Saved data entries

◆ ◆ ◆ ◆ ◆

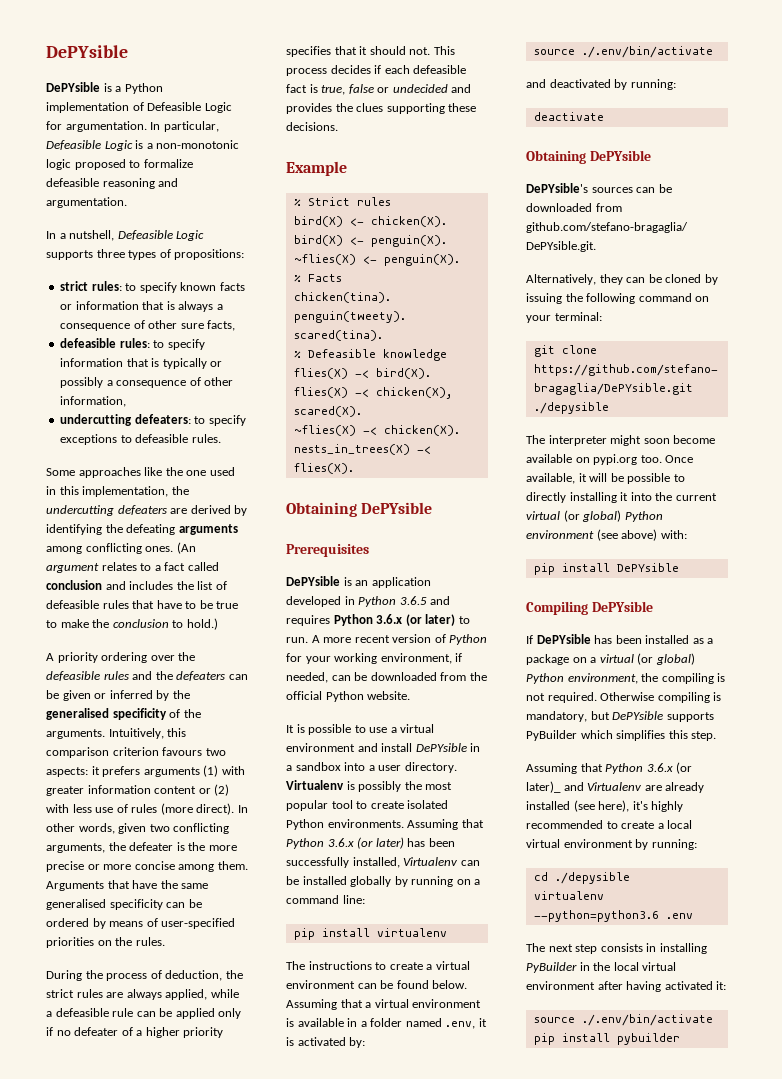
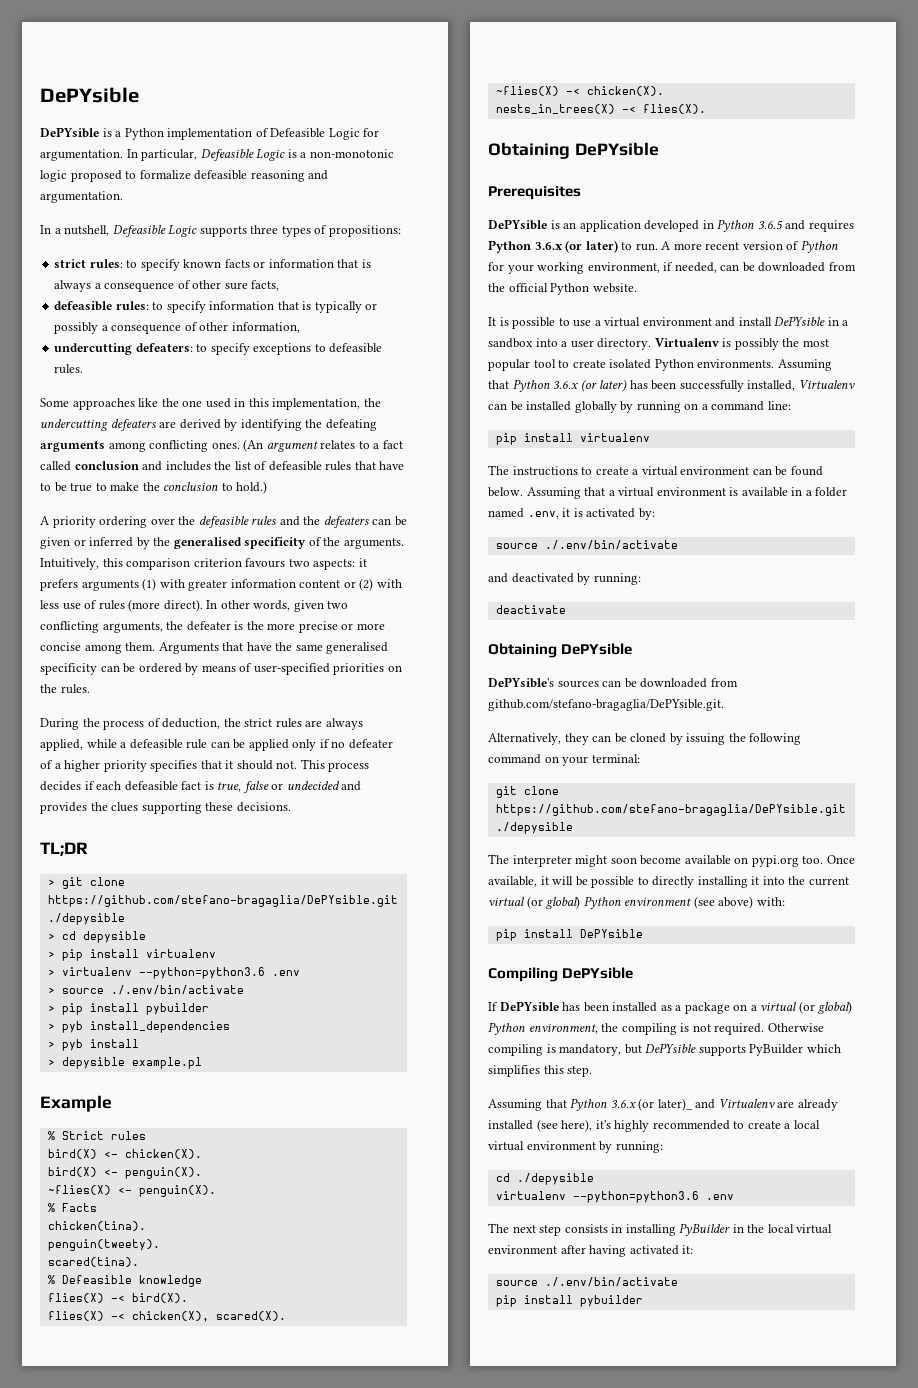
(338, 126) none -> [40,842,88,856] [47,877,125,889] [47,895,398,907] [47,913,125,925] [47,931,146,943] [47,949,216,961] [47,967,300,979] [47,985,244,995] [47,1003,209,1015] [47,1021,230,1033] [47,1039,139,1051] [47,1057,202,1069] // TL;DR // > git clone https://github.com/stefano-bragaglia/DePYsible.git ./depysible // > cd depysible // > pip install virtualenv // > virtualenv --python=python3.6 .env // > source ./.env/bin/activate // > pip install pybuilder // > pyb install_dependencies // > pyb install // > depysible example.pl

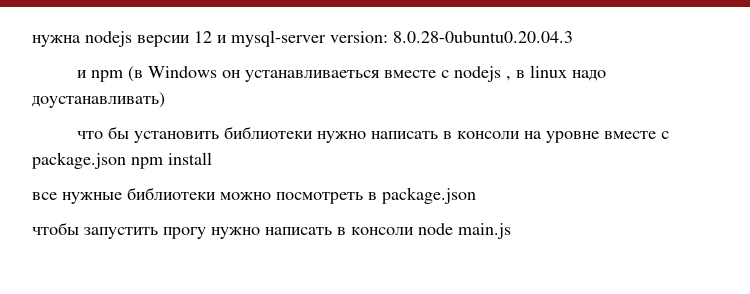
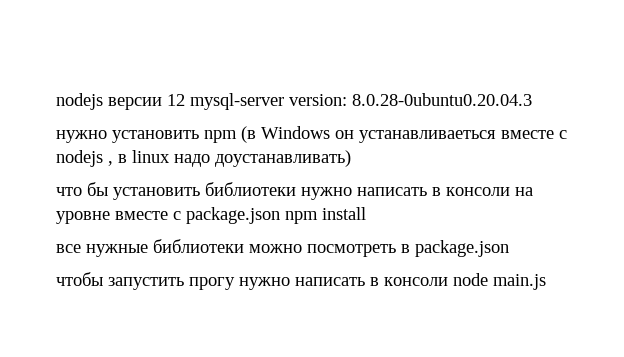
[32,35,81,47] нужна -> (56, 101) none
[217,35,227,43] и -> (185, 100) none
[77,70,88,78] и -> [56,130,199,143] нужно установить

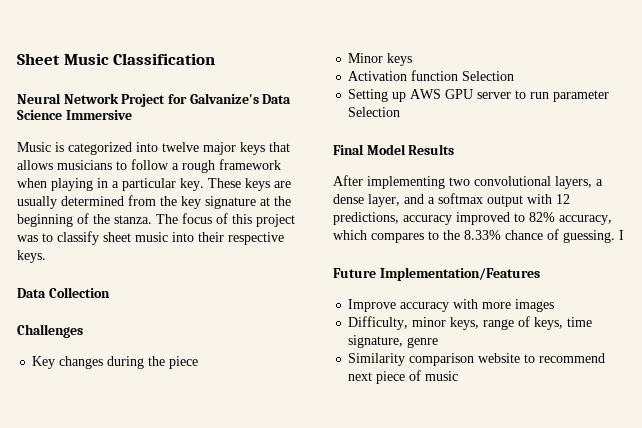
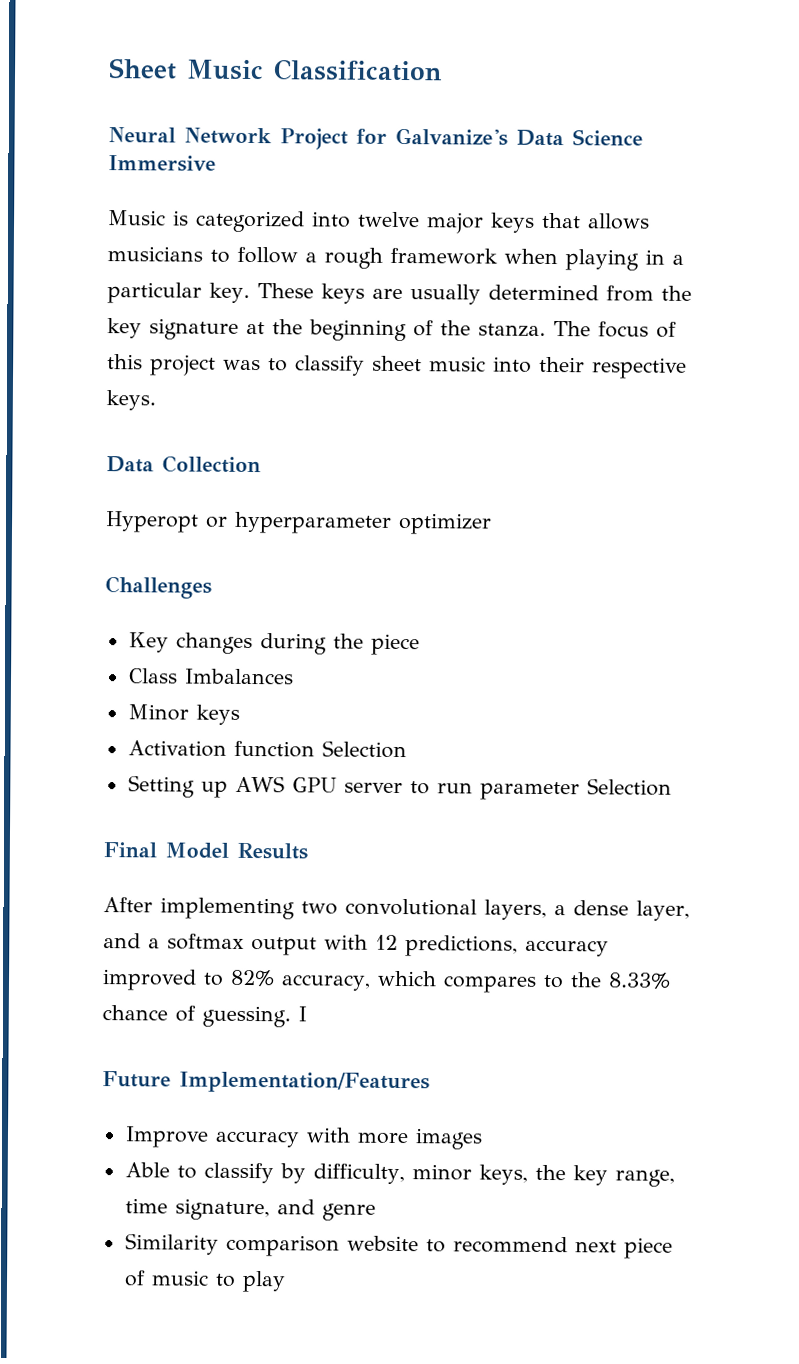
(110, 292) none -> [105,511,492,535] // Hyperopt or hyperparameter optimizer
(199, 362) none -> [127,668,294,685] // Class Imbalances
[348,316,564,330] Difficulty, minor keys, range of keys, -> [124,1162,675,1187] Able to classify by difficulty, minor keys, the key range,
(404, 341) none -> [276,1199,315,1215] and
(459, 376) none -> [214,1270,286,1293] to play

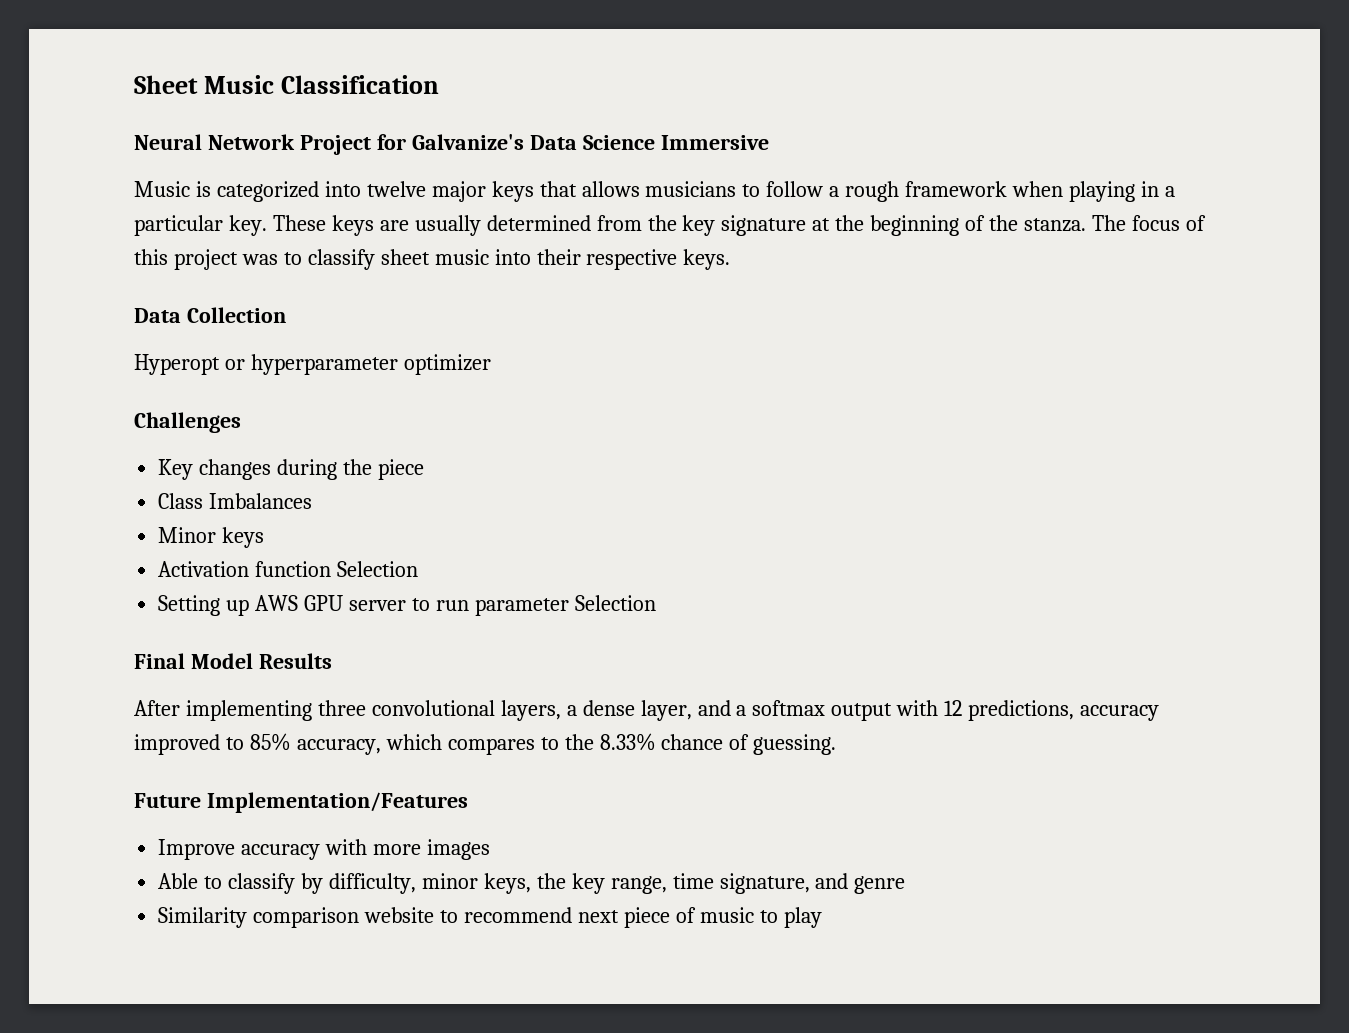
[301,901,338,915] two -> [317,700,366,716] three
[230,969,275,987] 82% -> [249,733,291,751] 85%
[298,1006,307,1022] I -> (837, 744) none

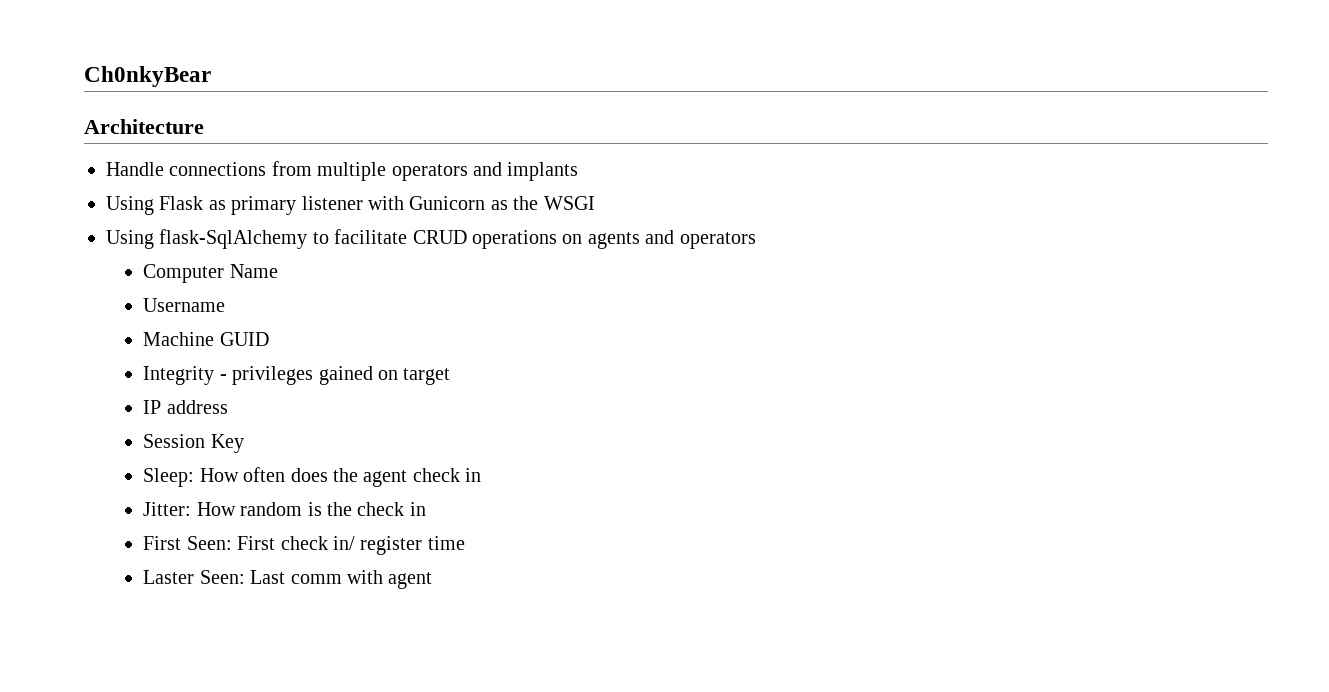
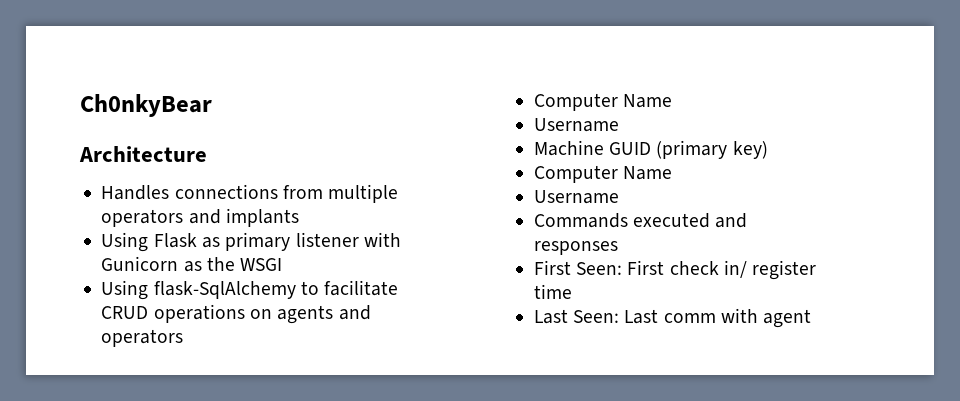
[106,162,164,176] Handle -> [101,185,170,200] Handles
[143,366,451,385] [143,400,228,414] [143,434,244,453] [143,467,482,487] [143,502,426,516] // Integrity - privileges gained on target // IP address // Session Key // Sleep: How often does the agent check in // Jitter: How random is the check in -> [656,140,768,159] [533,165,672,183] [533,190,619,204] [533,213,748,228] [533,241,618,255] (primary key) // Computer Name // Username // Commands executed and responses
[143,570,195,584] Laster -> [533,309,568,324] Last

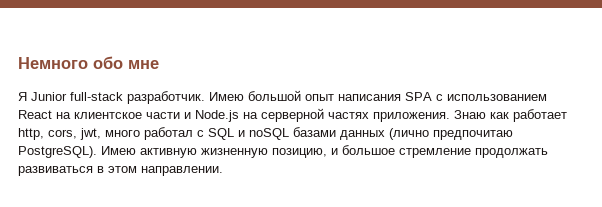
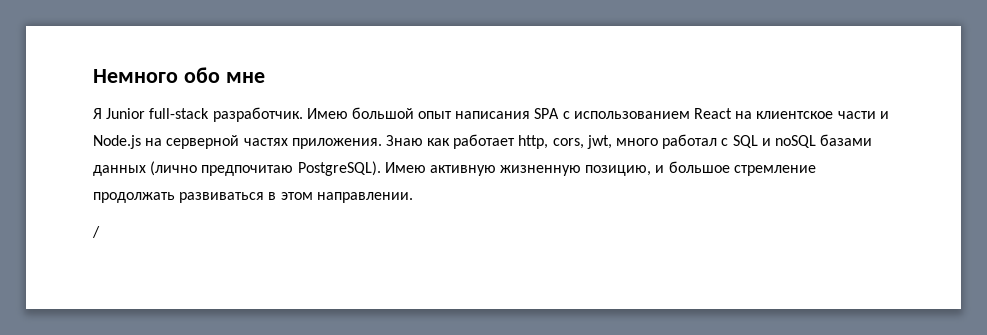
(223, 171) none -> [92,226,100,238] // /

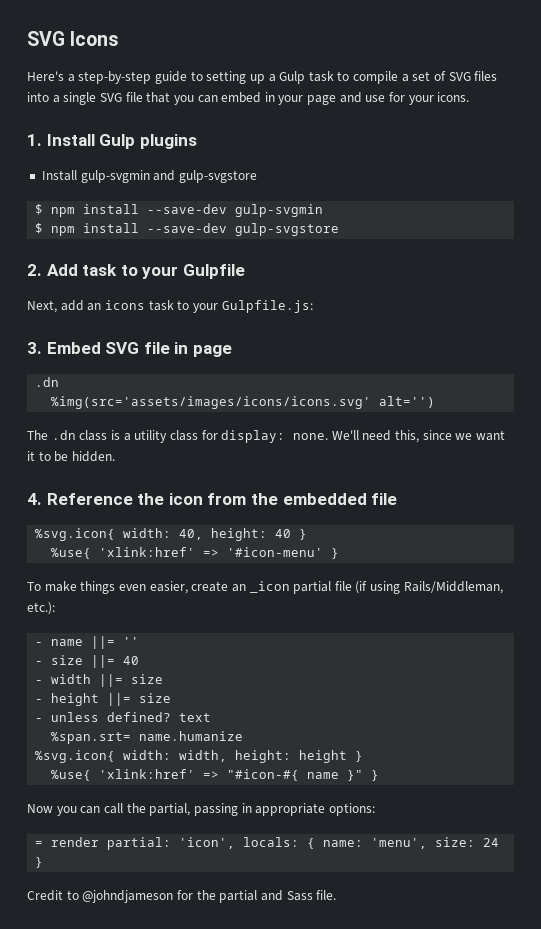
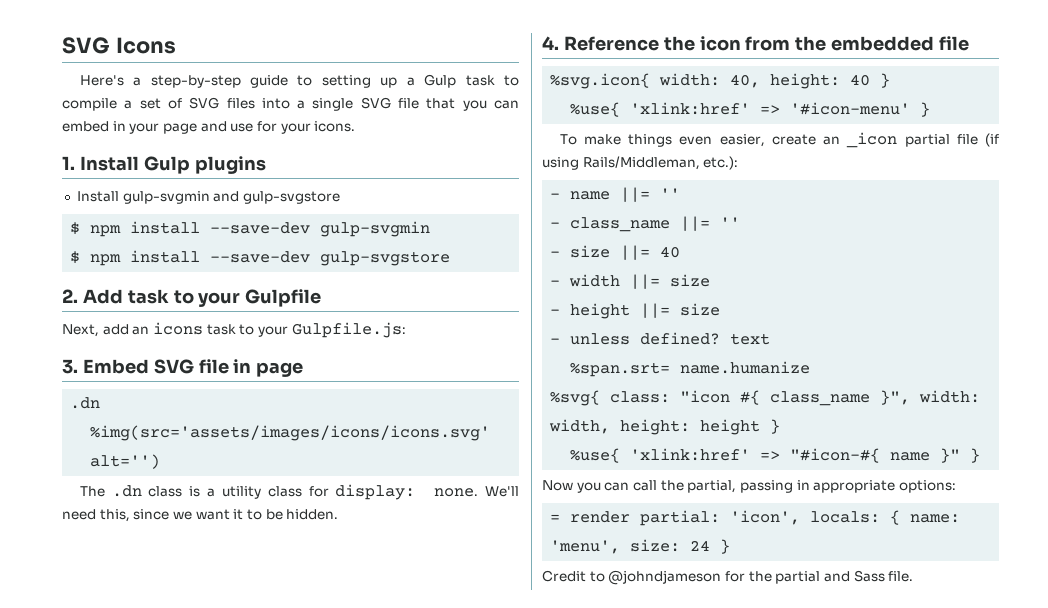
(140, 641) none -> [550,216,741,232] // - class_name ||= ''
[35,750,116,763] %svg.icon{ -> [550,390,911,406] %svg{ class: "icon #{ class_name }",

◆ ◆ ◆ ◆ ◆

## Aim of the task
The answer must be an exact copy of the lines from the one that holds "(110, 292) none" through the end of the data, both included, with no pictures.

## Task result
(110, 292) none -> [105,511,492,535] // Hyperopt or hyperparameter optimizer
(199, 362) none -> [127,668,294,685] // Class Imbalances
[348,316,564,330] Difficulty, minor keys, range of keys, -> [124,1162,675,1187] Able to classify by difficulty, minor keys, the key range,
(404, 341) none -> [276,1199,315,1215] and
(459, 376) none -> [214,1270,286,1293] to play

[301,901,338,915] two -> [317,700,366,716] three
[230,969,275,987] 82% -> [249,733,291,751] 85%
[298,1006,307,1022] I -> (837, 744) none

[106,162,164,176] Handle -> [101,185,170,200] Handles
[143,366,451,385] [143,400,228,414] [143,434,244,453] [143,467,482,487] [143,502,426,516] // Integrity - privileges gained on target // IP address // Session Key // Sleep: How often does the agent check in // Jitter: How random is the check in -> [656,140,768,159] [533,165,672,183] [533,190,619,204] [533,213,748,228] [533,241,618,255] (primary key) // Computer Name // Username // Commands executed and responses
[143,570,195,584] Laster -> [533,309,568,324] Last

(223, 171) none -> [92,226,100,238] // /

(140, 641) none -> [550,216,741,232] // - class_name ||= ''
[35,750,116,763] %svg.icon{ -> [550,390,911,406] %svg{ class: "icon #{ class_name }",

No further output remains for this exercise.